Since the commit-graph and multi-pack-index files both use this trailing
hash, the chunk-format API uses a 'struct hashfile' to handle the I/O to
the file. This was very convenient to allow using the hashfile methods
during these operations.

However, hashing the file contents during write comes at a performance
penalty. It's slower to hash the bytes on their way to the disk than
without that step. If we wish to use the chunk-format API to upgrade
other file types, then this hashing is a performance penalty that might
not be worth the benefit of a trailing hash.

For example, if we create a chunk-format version of the packed-refs
file, then the file format could shrink by using raw object IDs instead
of hexadecimal representations in ASCII. That reduction in size is not
enough to counteract the performance penalty of hashing the file
contents. In cases such as deleting a reference that appears in the
packed-refs file, that write-time performance is critical. This is in
contrast to the commit-graph and multi-pack-index files which are mainly
updated in non-critical paths such as background maintenance.
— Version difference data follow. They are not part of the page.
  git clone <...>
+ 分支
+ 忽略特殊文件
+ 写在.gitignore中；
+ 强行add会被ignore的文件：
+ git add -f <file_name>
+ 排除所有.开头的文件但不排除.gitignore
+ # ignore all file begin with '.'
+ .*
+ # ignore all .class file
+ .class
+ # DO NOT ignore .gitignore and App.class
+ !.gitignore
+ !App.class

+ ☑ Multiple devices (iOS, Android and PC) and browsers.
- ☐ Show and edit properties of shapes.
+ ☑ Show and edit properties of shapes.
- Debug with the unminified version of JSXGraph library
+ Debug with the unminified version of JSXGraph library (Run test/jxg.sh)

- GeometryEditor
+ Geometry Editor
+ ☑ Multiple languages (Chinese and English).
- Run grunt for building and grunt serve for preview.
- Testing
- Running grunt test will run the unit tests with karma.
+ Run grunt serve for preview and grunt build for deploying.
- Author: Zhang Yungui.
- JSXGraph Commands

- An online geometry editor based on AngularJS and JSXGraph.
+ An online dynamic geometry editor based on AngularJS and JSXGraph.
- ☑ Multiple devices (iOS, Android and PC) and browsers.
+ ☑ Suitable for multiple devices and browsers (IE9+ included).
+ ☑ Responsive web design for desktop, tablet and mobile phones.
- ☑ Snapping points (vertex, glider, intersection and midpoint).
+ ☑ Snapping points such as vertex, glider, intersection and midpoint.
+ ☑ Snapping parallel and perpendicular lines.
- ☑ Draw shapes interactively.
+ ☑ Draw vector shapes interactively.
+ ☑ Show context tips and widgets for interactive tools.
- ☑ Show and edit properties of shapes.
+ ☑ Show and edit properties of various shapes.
One way to allow future chunked formats to not suffer this penalty would
be to create an abstraction layer around the 'struct hashfile' using a
vtable of function pointers. This would allow placing a different
representation in place of the hashfile. This option would be cumbersome
for a few reasons. First, the hashfile's buffered writes are already
highly optimized and would need to be duplicated in another code path.
The second is that the chunk-format API calls the chunk_write_fn
pointers using a hashfile. If we change that to an abstraction layer,
then those that _do_ use the hashfile API would need to change all of
their instances of hashwrite(), hashwrite_be32(), and others to use the
new abstraction layer.

Instead, this change opts for a simpler change. Introduce a new
'skip_hash' option to 'struct hashfile'. When set, the update_fn and
final_fn members of the_hash_algo are skipped. When finalizing the
hashfile, the trailing hash is replaced with the null hash.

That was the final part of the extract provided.